[Saved entries]
--------------------------------
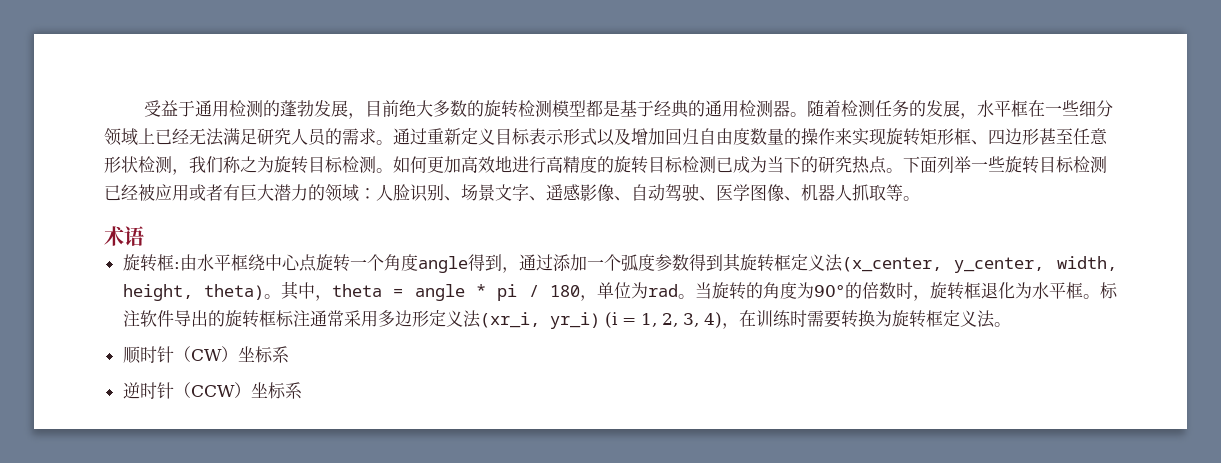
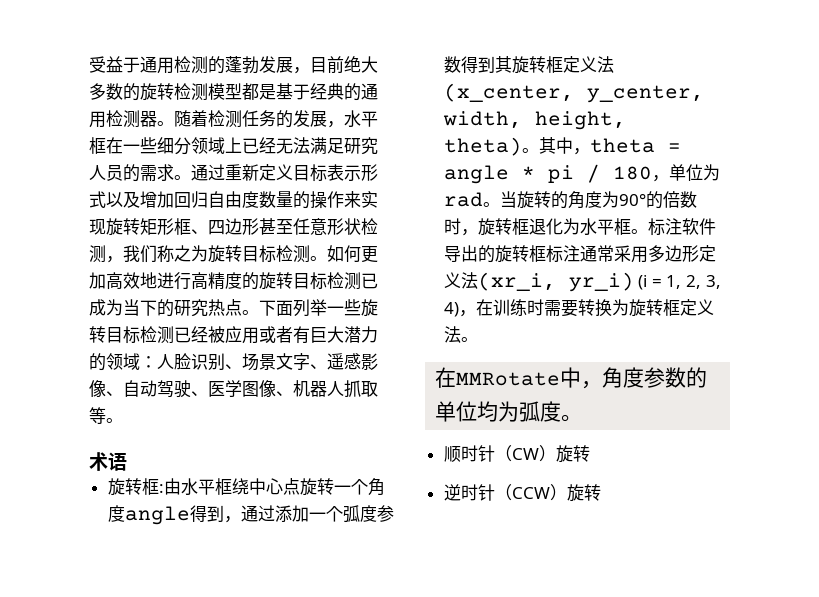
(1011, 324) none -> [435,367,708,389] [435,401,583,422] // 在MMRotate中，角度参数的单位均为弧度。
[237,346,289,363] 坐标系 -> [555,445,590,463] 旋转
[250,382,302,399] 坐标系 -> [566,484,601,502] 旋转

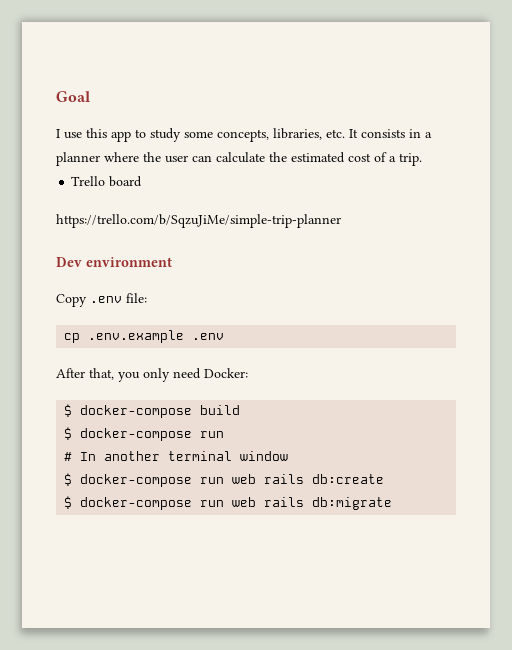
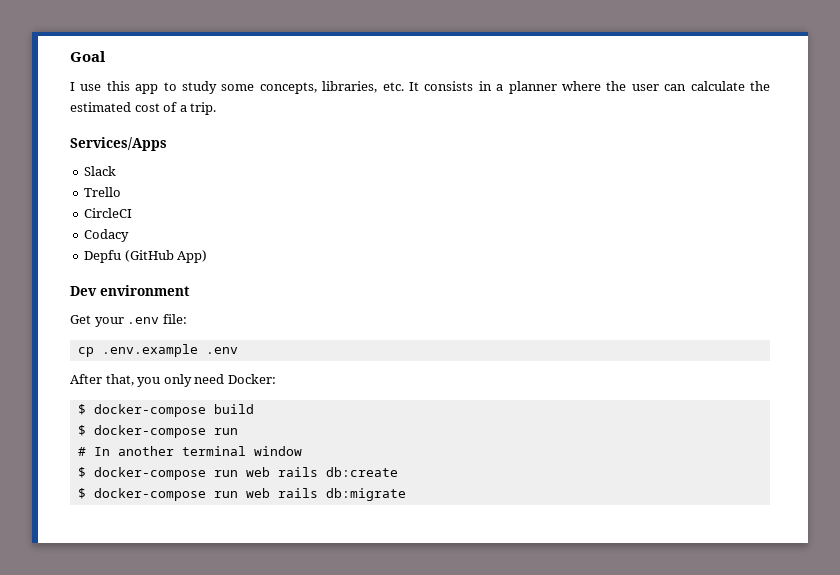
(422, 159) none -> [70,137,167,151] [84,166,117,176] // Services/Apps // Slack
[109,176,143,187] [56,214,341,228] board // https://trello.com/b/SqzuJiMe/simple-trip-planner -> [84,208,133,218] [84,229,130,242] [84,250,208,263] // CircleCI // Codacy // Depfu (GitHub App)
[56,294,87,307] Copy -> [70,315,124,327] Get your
--------------------------------
EXERCISE DESCRIPTION: Please print every record exactly, leaving out the pictures.

ANSWER TO THIS PROBLEM:
(1011, 324) none -> [435,367,708,389] [435,401,583,422] // 在MMRotate中，角度参数的单位均为弧度。
[237,346,289,363] 坐标系 -> [555,445,590,463] 旋转
[250,382,302,399] 坐标系 -> [566,484,601,502] 旋转

(422, 159) none -> [70,137,167,151] [84,166,117,176] // Services/Apps // Slack
[109,176,143,187] [56,214,341,228] board // https://trello.com/b/SqzuJiMe/simple-trip-planner -> [84,208,133,218] [84,229,130,242] [84,250,208,263] // CircleCI // Codacy // Depfu (GitHub App)
[56,294,87,307] Copy -> [70,315,124,327] Get your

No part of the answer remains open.